Underwater swimmers and crawlers could speed up rescue efforts for incidents such as the recent sinking of a South Korean Navy frigate

Underwater Crawler What's up, isopod brethren? Korea Times

South Korea's flock of robotic teachers look and sound goofy, but the nation is deadly serious about its latest project: developing aquatic robots by 2016 which can swim and crawl their way across the seafloor several miles down for search and rescue purposes, according to the Korea Times.

The government announced today that it would spend about $18 million (20 billion won) over the next five years to create its creepy-crawly robot. That represents a doubling of the project's budget following the sinking of the South Korean Navy frigate Cheonan late last month, which killed dozens of sailors.

Such six-legged devices would walk at speeds of 98 feet per second and swim at up to 59 feet per second. The design specs call for it to patrol the seabed at depths of about 3.7 miles.

A shallow-sea version would come online by 2012, with a deep-sea prototype slated for 2015. The robots would also carry sonar equipment, according to The Korea Herald.

The South Korean ministry believes that having such a drone might have sped up search and rescue efforts for the Cheonan sinking incident, which took place in the West Sea with strong tidal currents and poor visibility.

Other nations have already deployed small swarms of marine robots for scientific research, and a U.S. robotic glider completed the first underwater robot crossing of the Atlantic late last year. A Canadian robot also became the first Internet-enabled undersea observatory around the same time.
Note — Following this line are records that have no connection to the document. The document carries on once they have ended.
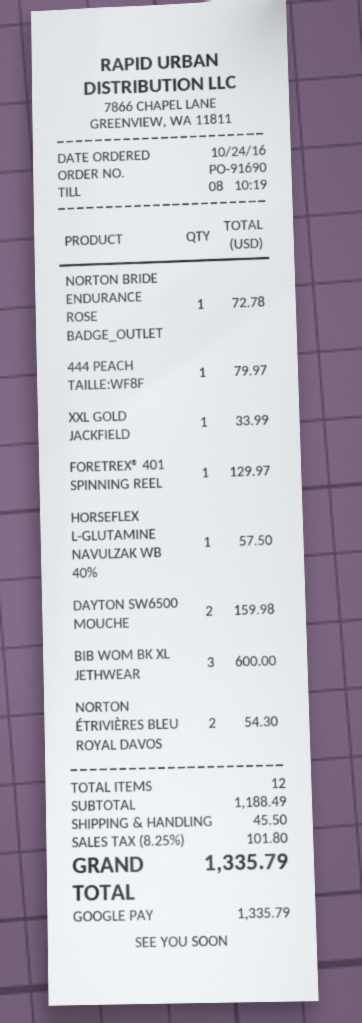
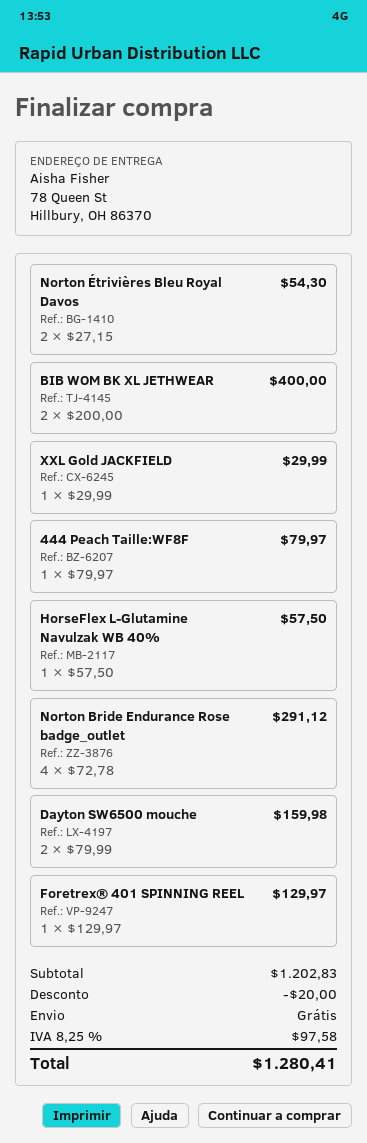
NORTON BRIDE ENDURANCE ROSE BADGE_OUTLET: 1 for 72.78 -> 4 for 291.12
XXL GOLD JACKFIELD: 1 for 33.99 -> 1 for 29.99
BIB WOM BK XL JETHWEAR: 3 for 600.00 -> 2 for 400.00
subtotal: 1188.49 -> 1202.83
discount: none -> 20.00
shipping: 45.50 -> 0.00
tax: 8.25% = 101.80 -> 8.25% = 97.58
total: 1335.79 -> 1280.41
[via Korea Times and The Korea Herald]

8 Comments

how fast? ... oh ok so publicly ~5mph :|
pretending i can run ~7mph on land.. O_O

just make sure they stay on short missions ;)

*5swimming & 8running (mph) ...and ur average fit human can swim ~4mph? :/

Fun they could probably use these robots to selfdestruct..or attach themselves to mines if found

So the design specs call for it to patrol the seabed at depths of about 6km. That's not for search and rescue.

Wow. I want one of these... BTW 98 feet per second is 67 mph, and 59 feet per second is 40 mph. I sincerely doubt that is possible unless these robots are jet powered.

@duhimdumb you corrected them before I got a chance. I'm thinking I'd believe 98 feet/min over per second. Not saying its not possible, I just doubt it.

30bcf4e2

Too bad the folks at PopSci don't do simple math .....

This is an impressive idea....it could save lives! That's very important. These little robots could be used in all kinds of water search and rescues, which could save even more lives because this way humans wouldn't be risking themselves to save other humans. I think this is a way better use of technology than just developing robots to do household chores.